IT House December 18 news, according to foreign media reports, overseas security researchers found two security vulnerabilities in Lenovo Yoga, ThinkPad series of notebooks. This vulnerability is not a bug within Windows systems, but a flaw in OEM software. Security personnel found that hackers could use these two vulnerabilities to obtain privilege escalation, which made it easier to control the system.
The following are the details of the vulnerability:
CVE-2021-3922: A race condition vulnerability exists in imController, a component of the Lenovo System Interface Foundation. A local attacker can exploit this vulnerability to connect to and interact with a named pipe in the IMController child process.
CVE-2021-3969: This vulnerability also comes from the IMController component. A Time Check Vulnerability (TOCTOU) could allow a local attacker to elevate privileges.

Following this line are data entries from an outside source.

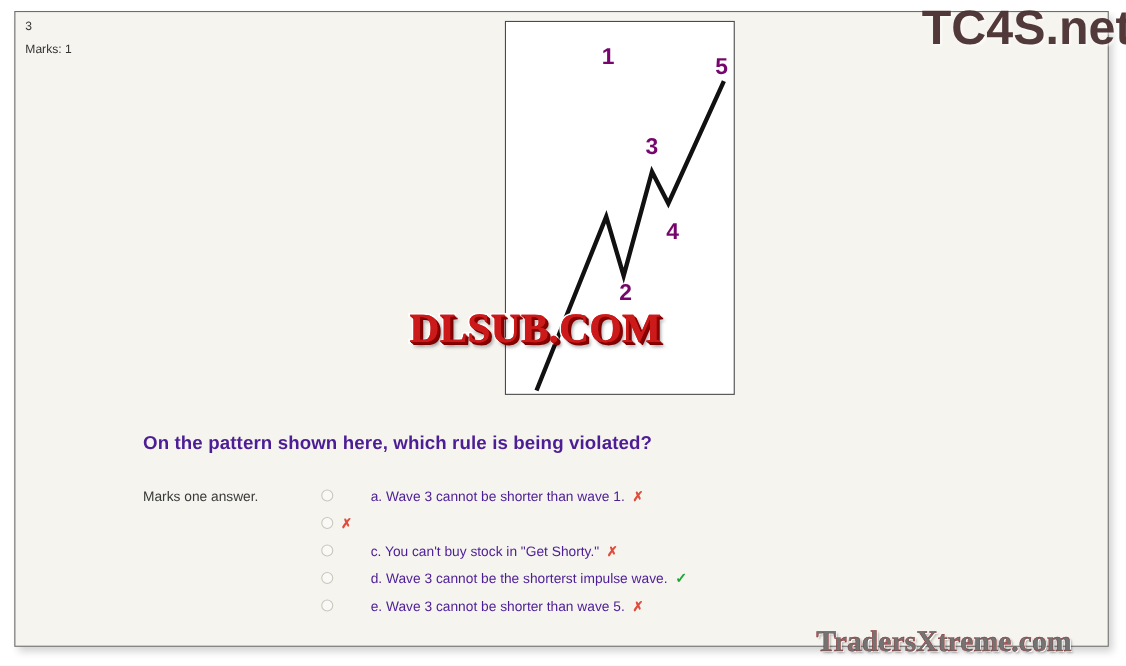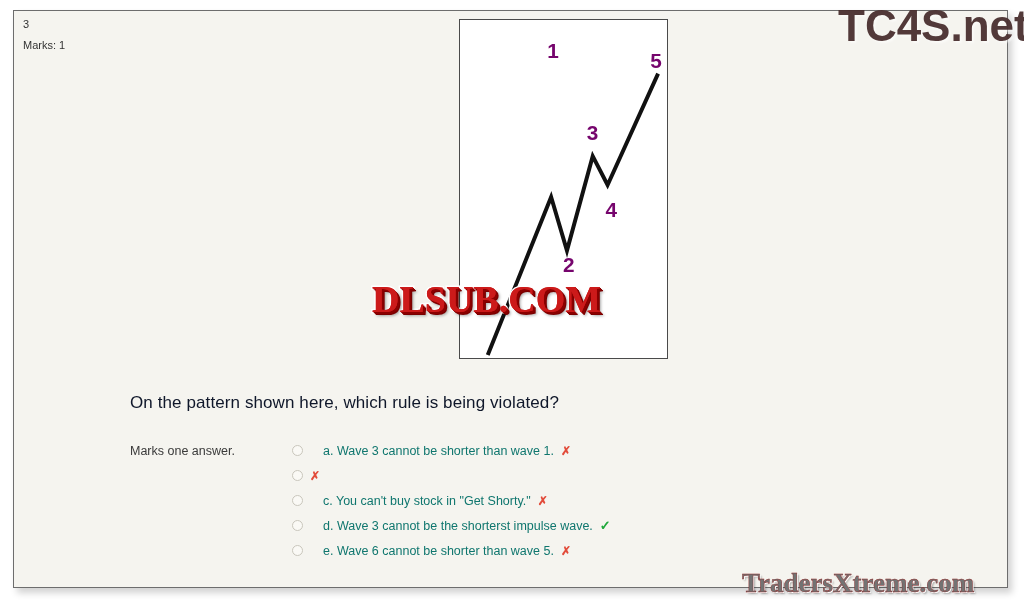--- a/index.html
+++ b/index.html
@@ -146,8 +146,8 @@
     left: 116px;
     top: 382px;
     font-size: 17px;
-    font-weight: normal;
-    color: #0f172a;
+    font-weight: bold;
+    color: #4c1d95;
     font-family: "Liberation Sans", sans-serif;
     letter-spacing: 0.1px;
   }

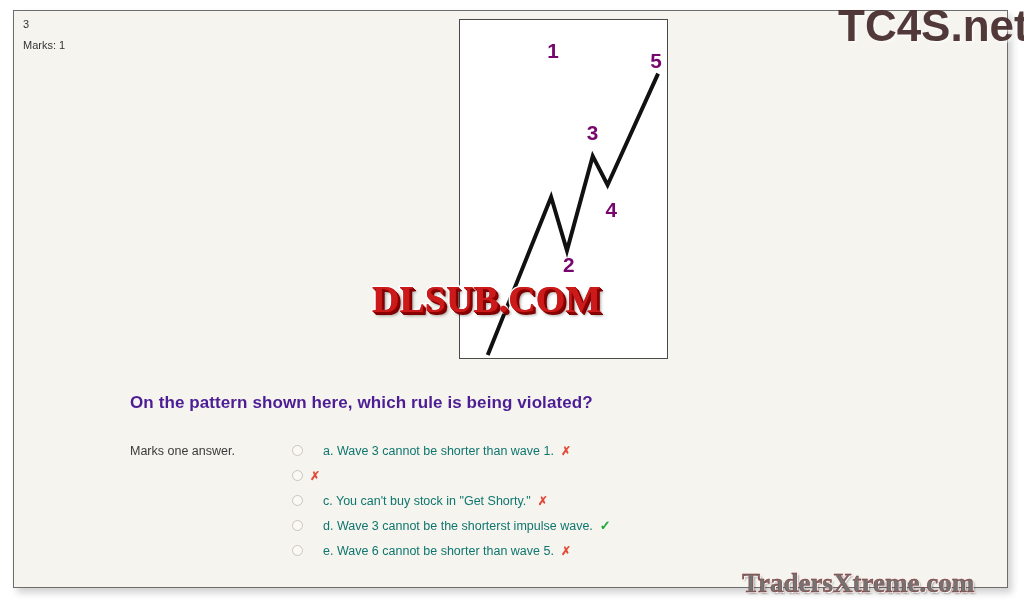--- a/index.html
+++ b/index.html
@@ -189,9 +189,9 @@
     flex: 0 0 auto;
   }
   .option-text {
-    margin-left: 20px;
+    margin-left: 34px;
     font-size: 12.5px;
-    color: #0f766e;
+    color: #4c1d95;
     font-family: "Liberation Sans", sans-serif;
     white-space: nowrap;
   }

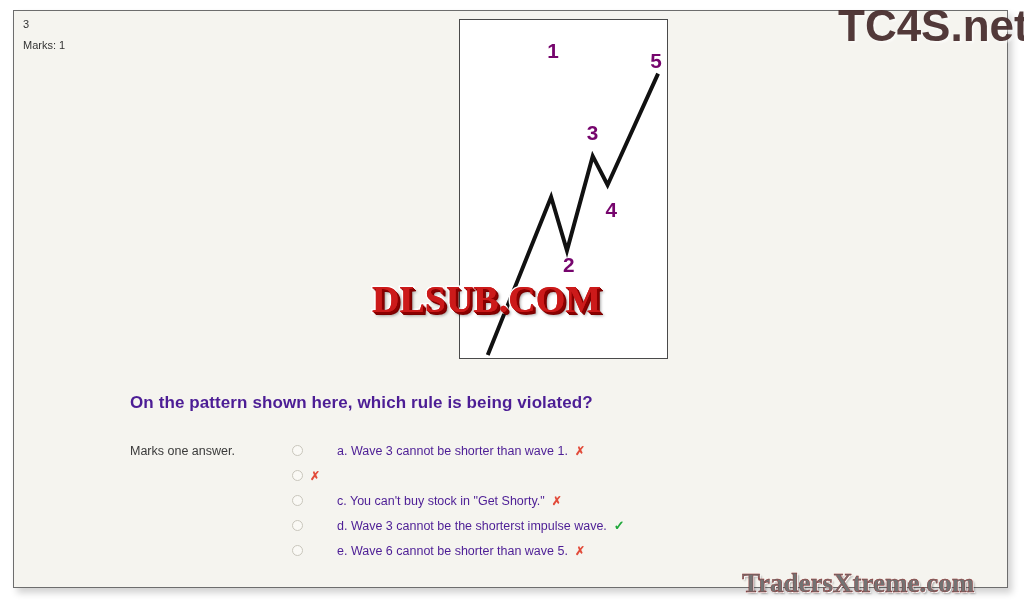--- a/index.html
+++ b/index.html
@@ -253,7 +253,7 @@
           </div>
           <div class="option-row">
             <span class="radio"></span>
-            <span class="option-text">e. Wave 6 cannot be shorter than wave 5.</span>
+            <span class="option-text">e. Wave 3 cannot be shorter than wave 5.</span>
             <span class="mark wrong">✗</span>
           </div>
         </div>

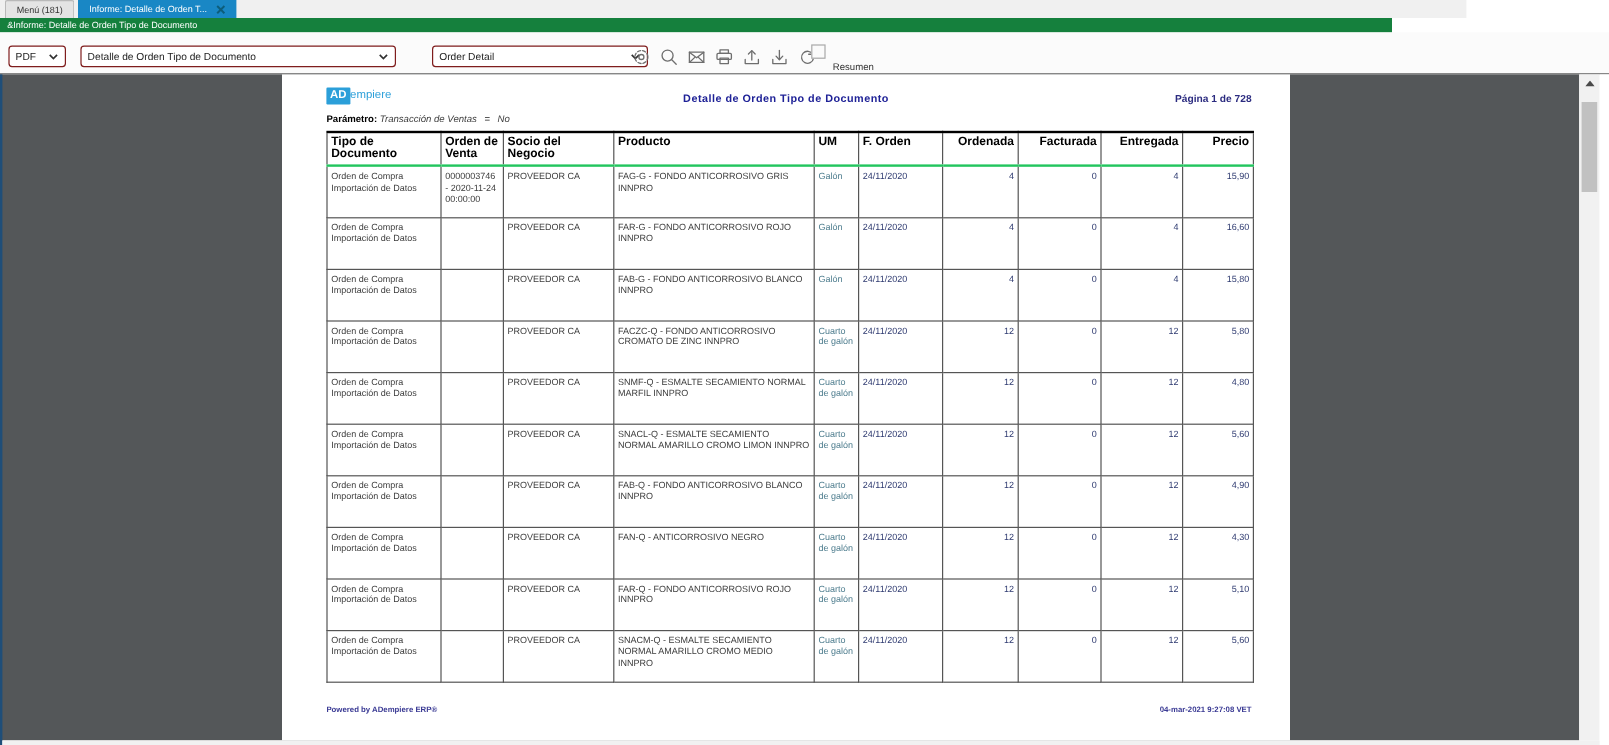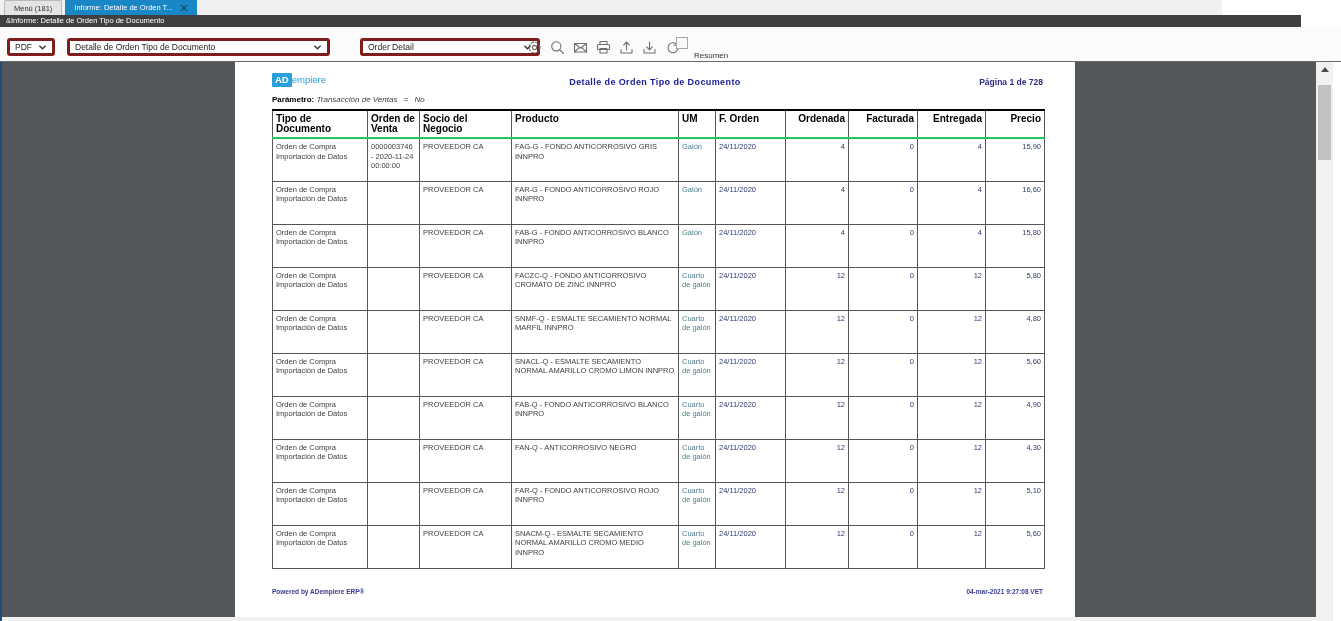--- a/index.html
+++ b/index.html
@@ -17,8 +17,8 @@
   .tab.active svg { margin-left:7px; }
 
   
-  .titlebar { position:absolute; left:0; top:15px; width:1301px; height:12px;
-    background:#404040; color:#fff; font-size:7.5px; line-height:12px;
+  .titlebar { position:absolute; left:0; top:15px; width:1160px; height:12px;
+    background:#15803d; color:#fff; font-size:7.5px; line-height:12px;
     padding-left:6px; }
 
   

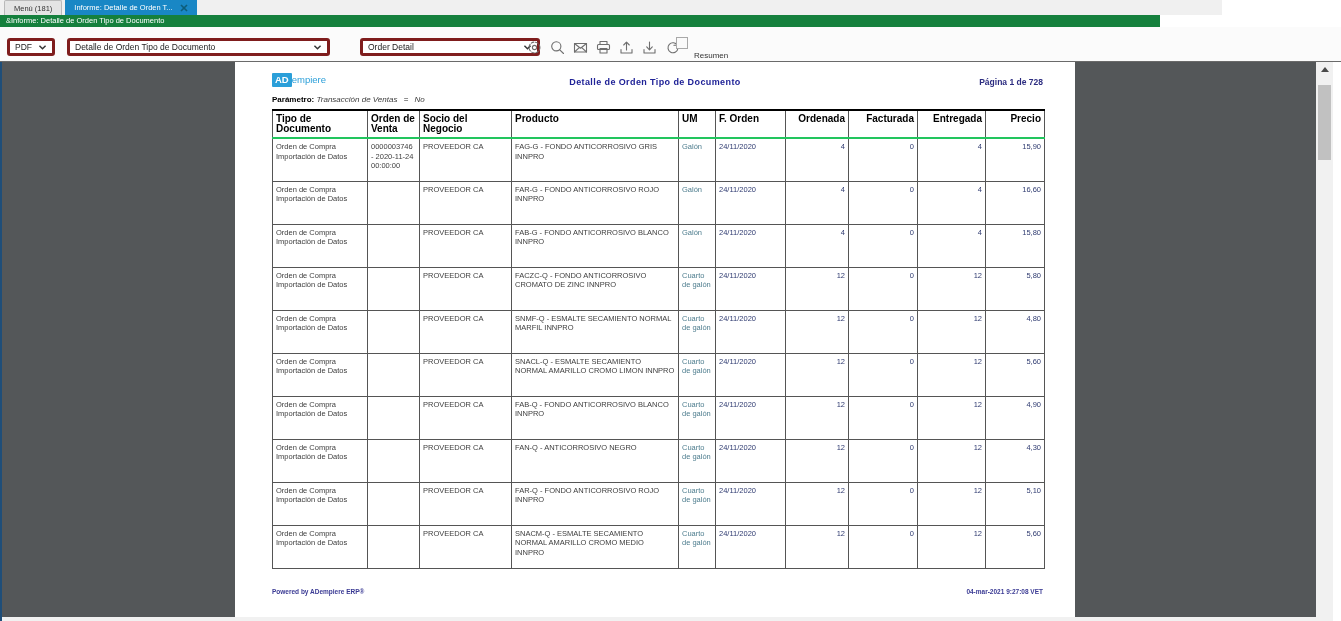--- a/index.html
+++ b/index.html
@@ -25,7 +25,7 @@
   .toolbar { position:absolute; left:0; top:27px; width:1341px; height:35px;
     background:#fbfbfb; border-bottom:1px solid #6a6a6a; }
   .selectbox { position:absolute; top:11px; height:18px; background:#fff;
-    border:3px solid #7f1d1d; border-radius:3px; display:flex;
+    border:1px solid #7f1d1d; border-radius:3px; display:flex;
     align-items:center; justify-content:space-between; font-size:8.5px;
     color:#222; padding:0 5px; }
   .selectbox.fmt  { left:7px;   width:48px; }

Although these two vulnerabilities are local vulnerabilities, an attacker can also remotely connect to a computer through other means and exploit the vulnerability. Fortunately, Lenovo has provided an update for the Lenovo System Interface Foundation that can fix the IMController after upgrading it to version 1.1.20.3.
According to IT Home, this update will be pushed automatically, and users can also get the update by restarting the computer or restarting the "System Interface Foundation Service" service.
To check the current version number of Lenovo IMController, you can do the following:
Open File Explorer and go to the C:\Windows\Lenovo\ImController\PluginHost\ directory.
Right-click lenovo.Modern.ImController.PluginHost.exe to open Properties.
Click on the "Details" tab.
View the program version number.
IT Home learned that as of now, the Lenovo System Interface Foundation software on Lenovo's official website has also been updated to the latest version, and the current version number is: 1.1.19.8.